Further evidence of this dilemma between law and morality can be seen in the conjoined twin case  . Jodie and Mary were conjoined twins and their parents were devout Roman Catholics. Mary was the weaker twin and had she been born on her own she would not have survived. She was in fact, being kept alive by virtue of Jodie’s own circulatory system. Jodie was considered to be capable of surviving a separation procedure, Mary however was not. If there was no separation both would have died. The medical team wanted to separate them knowing Mary would die as a result. The twin’s parents would not sanction the operation. The medical team sought a ruling from the High Court, that an operation to separate the twins would not be murder. Their Lordships applied the defence of ‘necessity’ but restricted the applicability of this defence (for the purposes of public policy) to the unique circumstances of the case.
However, despite LJ Ward’s comment that “this is a court of law, not of morals” when the judgements are examined, it is clear that their Lordships have actually used moral concepts and language in reaching their decision, a true dichotomy.

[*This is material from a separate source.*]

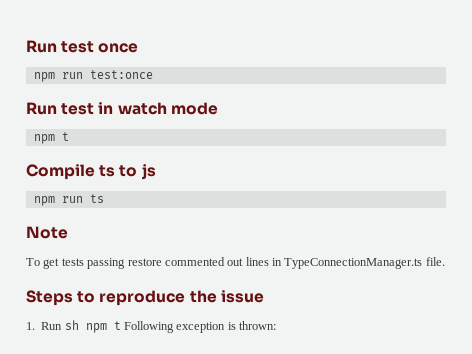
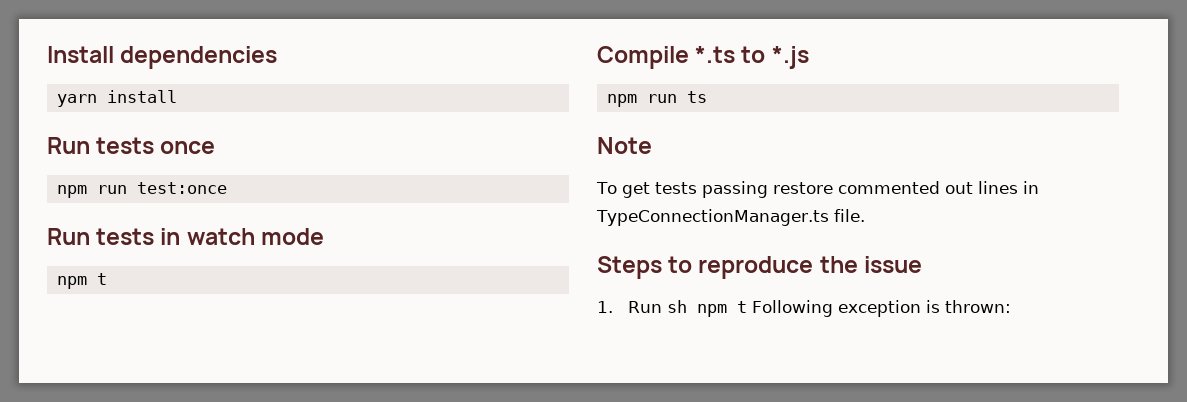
[26,40,95,53] Run test -> [47,46,278,69] [56,90,177,107] [47,137,155,154] Install dependencies // yarn install // Run tests
[61,103,95,115] test -> [96,228,155,245] tests
[99,164,156,180] ts to js -> [695,46,809,69] *.ts to *.js

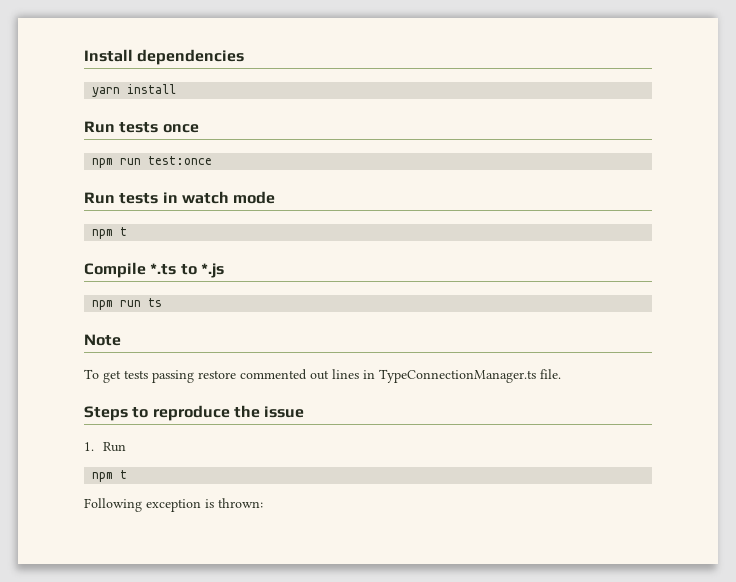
[667,300,748,317] sh npm t -> [92,470,128,482] // npm t //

In conclusion, it is clear from the information provided that there are identifiable links between the law in general and criminal law in particular and morality. However, whether it is justifiable for the legal system in England and Wales to utilise the criminal law in the enforcement of specific moral values in society is debatable. Clearly, as we have seen, there are areas where it is justifiable in rape for example but where it is not so clear is whether it can be justified in those greyer areas such as private morality issues or cases of euthanasia.
I believe that religion (which is the subject of other scholarly and academic debate) , morals and the law are all intrinsically linked and that in order to create a balanced modern society there must be some fluidity. One man’s morality is different from another and the law must try to bridge the gap for the public good. Sometimes the law is rather slow in reacting to public opinion or changes in morality within society, but ultimately, it is the legislature that creates the laws and the job of the courts is only to apply the meaning of that legislation not to query its validity or to enforce moral limitations on parliament, or by implication, enforce those moral limitations on society.